Und trotz der Blamagen, den Beleidigungen und dem Hader mag ich den Großteil der Menschen, denn die meisten nehmen mich so wie ich bin. Sie akzeptieren mich und diejenigen die mich kennen, schenken mir oft ein lächeln. Das empfangene Lächeln gebe ich weiter, so, als müsste ich es loswerden, weil es mir nicht gehört. Aber manchmal mache ich mir meine Gedanken, ob ich vielleicht nicht doch etwas von diesem Lächeln für mich behalten sollte, denn vielleicht würde es mir ja doch eines Tages Glück bringen.
Was meinen Sie dazu?

Ich sah den Mann an und noch ehe er etwas gesagt hatte, wusste ich plötzlich, was mich die ganze Zeit an ihm gestört hatte. Es war das nervöse zucken am linken Auge…

 

Mir gefällt, wie du den Leser in diese Geschichte miteinbeziehst, dadurch erhält man wirklich den Eindruck, dass hier ein Mensch ein intimes Geständnis ablegt.

Besonders witzig fand ich die Idee, dass dein Protagonist für die Stiegenblamage immer eine Kerze mit sich trägt und eine Druckerpatrone für den kleinen Unfall bei der Presse. Meiner Meinung nach beiinhaltet dieser Text auch einige satirische Elemente, zumindest ist das bei mir so angekommen.

Schade, dass sonst noch niemand diesen Text kommentierte, bin gespannt was andere Kritiker davon halten. Mich hat dein Werk überzeugt.

 

Hallo Jingles,
vielen Dank für Deinen Beitrag. Freut mich immer wieder, was von Dir zu hören (lesen). Ich bin auch gespannt, wie die Geschichte bei anderen ankommt und hoffe mit jedem Tag auf Post. :-)

Grüße
Herbert

 

"Ich sah den Mann an und noch ehe er etwas gesagt hatte, wusste ich plötzlich, was mich die ganze Zeit an ihm gestört hatte. Es war das nervöse zucken am linken Auge…"

Ehrlich gesagt weiß ich nicht, was ich mit dem neuen Ende anfangen soll.
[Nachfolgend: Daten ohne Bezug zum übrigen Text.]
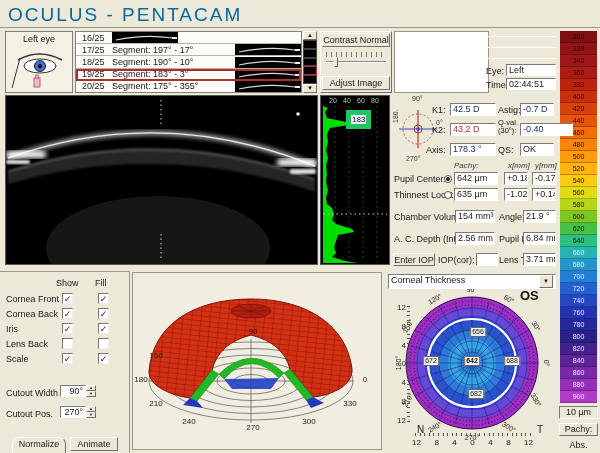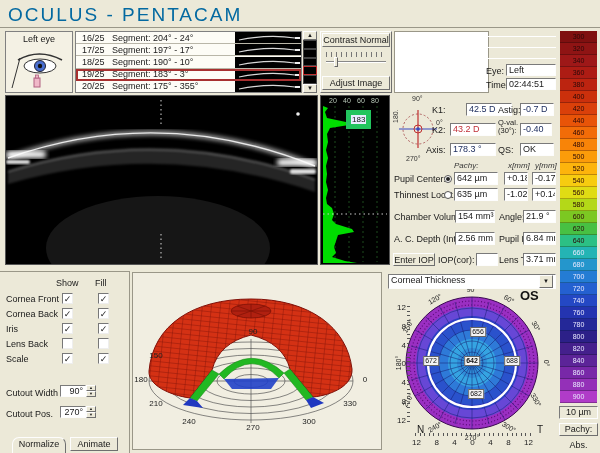--- a/index.html
+++ b/index.html
@@ -135,21 +135,20 @@
     <circle cx="34" cy="22" r="2.2" fill="#111"></circle>
     <path d="M6 44 L14 14" stroke="#333" stroke-width="1"></path>
     <rect x="28" y="34" width="6" height="9" fill="#f0b8c8" stroke="#b06080" stroke-width="1"></rect>
     <rect x="29.5" y="31" width="3" height="3" fill="#f0b8c8" stroke="#b06080" stroke-width="0.8"></rect>
   </svg>
 </div>
 
 <div id="segment-list" class="abs">
     <div class="seg-row">
       <span class="seg-id">16/25</span>
-      <span class="seg-label">Segment: 204° - 24°</span>
       <span class="seg-thumb"><svg viewBox="0 0 66 11" width="66" height="11">
           <path d="M4 8 Q33 2 60 6" fill="none" stroke="#d8d8d8" stroke-width="1.2"></path>
           <rect x="60" y="5" width="5" height="2" fill="#eee"></rect>
         </svg></span>
     </div>
     <div class="seg-row">
       <span class="seg-id">17/25</span>
       <span class="seg-label">Segment: 197° - 17°</span>
       <span class="seg-thumb"><svg viewBox="0 0 66 11" width="66" height="11">
           <path d="M4 8 Q33 2 60 6" fill="none" stroke="#d8d8d8" stroke-width="1.2"></path>
@@ -304,31 +303,31 @@
     <circle cx="24" cy="28" r="1.8" fill="#3848c0"></circle>
   </svg>
   <div id="dial-labels">
     <span style="left:20px; top:0;">90°</span>
     <span style="left:0; top:28px; transform:rotate(-90deg); transform-origin:left top;">180.</span>
     <span style="left:14px; top:60px;">270°</span>
     <span style="left:44px; top:24px;">0°</span>
   </div>
 
   <div class="row lbl" style="left:40px; top:10px;">K1:</div>
-  <div class="row field navy" style="left:58px; top:8px; width:46px;margin-left:16px;">42.5 D</div>
+  <div class="row field navy" style="left:58px; top:8px; width:46px;">42.5 D</div>
   <div class="row lbl" style="left:106px; top:10px;">Astig:</div>
   <div class="row field navy" style="left:128px; top:8px; width:34px;">-0.7 D</div>
 
   <div class="row lbl" style="left:40px; top:30px;">K2:</div>
   <div class="row field red" style="left:58px; top:28px; width:46px;">43.2 D</div>
   <div class="lbl" style="position:absolute; left:106px; top:24px; font-size:7.5px; line-height:8px;">
     <div>Q-val.</div>
     <div>(30°):</div>
   </div>
-  <div class="row field navy" style="left:128px; top:28px; width:32px;">-0.40</div>
+  <div class="row field navy" style="left:128px; top:28px; width:53px;">-0.40</div>
 
   <div class="row lbl" style="left:34px; top:50px;">Axis:</div>
   <div class="row field navy" style="left:58px; top:48px; width:46px;">178.3 °</div>
   <div class="row lbl" style="left:106px; top:50px;">QS:</div>
   <div class="row field" style="left:128px; top:48px; width:34px;">OK</div>
 
   <div class="row hdr" style="left:62px; top:66px;">Pachy:</div>
   <div class="row hdr" style="left:116px; top:66px;">x[mm]</div>
   <div class="row hdr" style="left:143px; top:66px;">y[mm]</div>
 

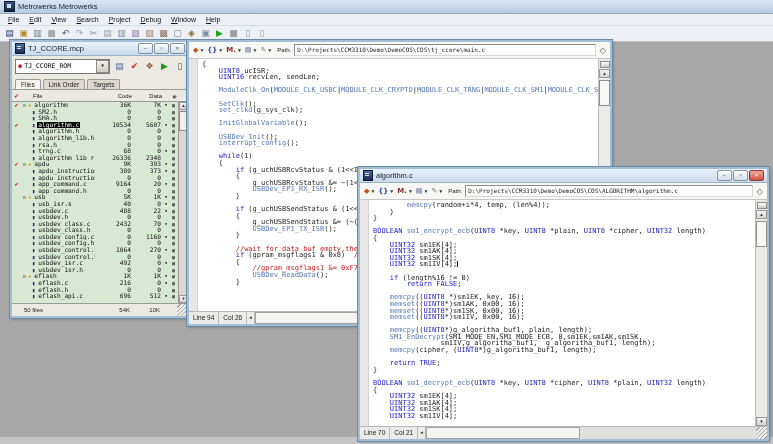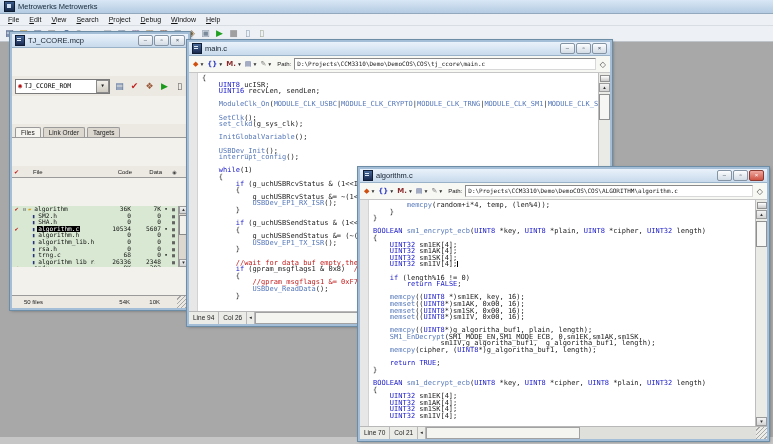--- a/index.html
+++ b/index.html
@@ -94,21 +94,21 @@
   .c-dot{width:6px;text-align:center;flex:0 0 auto;font-size:6px;}
   .c-tgt{width:9px;text-align:center;color:#444;font-size:5px;flex:0 0 auto;}
   .pvscroll{width:9px;background:#dcd8d0;border-left:1px solid #9a9a9a;display:flex;
             flex-direction:column;align-items:center;flex:0 0 auto;}
   .pvthumb{width:7px;height:18px;background:#f2f0ea;border:1px solid #8a8a8a;margin-top:1px;}
   .pstatus{height:12px;display:flex;align-items:center;background:#ece9e2;border-top:1px solid #9a9a9a;
            font-size:6px;color:#222;flex:0 0 auto;}
   .ps-count{flex:1;padding-left:12px;}
   .ps-corner{width:11px;height:100%;background:repeating-linear-gradient(135deg,#ece9e2 0 2px,#a8a8a8 2px 3px);}
   
-  #win-project{left:10px;top:32px;width:176px;height:274px;z-index:1;gap:28px;}
+  #win-project{left:10px;top:40px;width:176px;height:274px;z-index:1;}
   #win-main{left:187px;top:40px;width:421px;height:282px;z-index:2;}
   #win-algo{left:358px;top:167px;width:407px;height:270px;z-index:3;}
   #bottom-strip{position:absolute;left:0;bottom:0;width:773px;height:7px;background:#c6c6c6;}
 </style>
 </head>
 <body>
 
 <div id="screen">
 
   <div id="titlebar">
@@ -586,29 +586,20 @@
       <span class="ps-count">50 files</span>
       <span class="c-code">54K</span>
       <span class="c-data">10K</span>
       <span class="c-dot"></span>
         <span class="c-tgt"></span>
       <span class="ps-corner"></span>
     </div>
   </div>
 
   <div class="window" id="win-main">
-    <div class="titlebar">
-      <span class="doc-icon"></span>
-      <span class="tb-title">main.c</span>
-      <span class="btns">
-        <span class="win-btn">–</span>
-        <span class="win-btn">▫</span>
-        <span class="win-btn">×</span>
-      </span>
-    </div>
     <div class="etoolbar">
       <span class="popups" style="display:flex;align-items:center;">
           <span class="popup">
             <span class="popup-icon" style="color: rgb(208, 80, 16);">◆</span>
             <span class="dd-caret">▼</span>
           </span>
           <span class="popup">
             <span class="popup-icon" style="color: rgb(42, 58, 192);">{}</span>
             <span class="dd-caret">▼</span>
           </span>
Eine zweite Person kam doch bis zum Ende nicht in dieser Geschichte vor! Sicher die Idee an sich die Tatsache in den Vordergrund zu stellen, dass er doch nicht so gut mit seinen Problemen fertig wird wie er behauptet, ist ganz nett, nur mM hier nicht passend.

 
Zuletzt bearbeitet:

Haha!

Ich hatte den Text die ganze Zeit als inneren Monolog bzw. als Gespräch mit dem Leser mißverstanden. Der Protagonist führt hingegen tatsächlich ein Gespräch innerhalb des Handlungsstrangs! Falls das der Fall sein sollte, dann passt das Ende.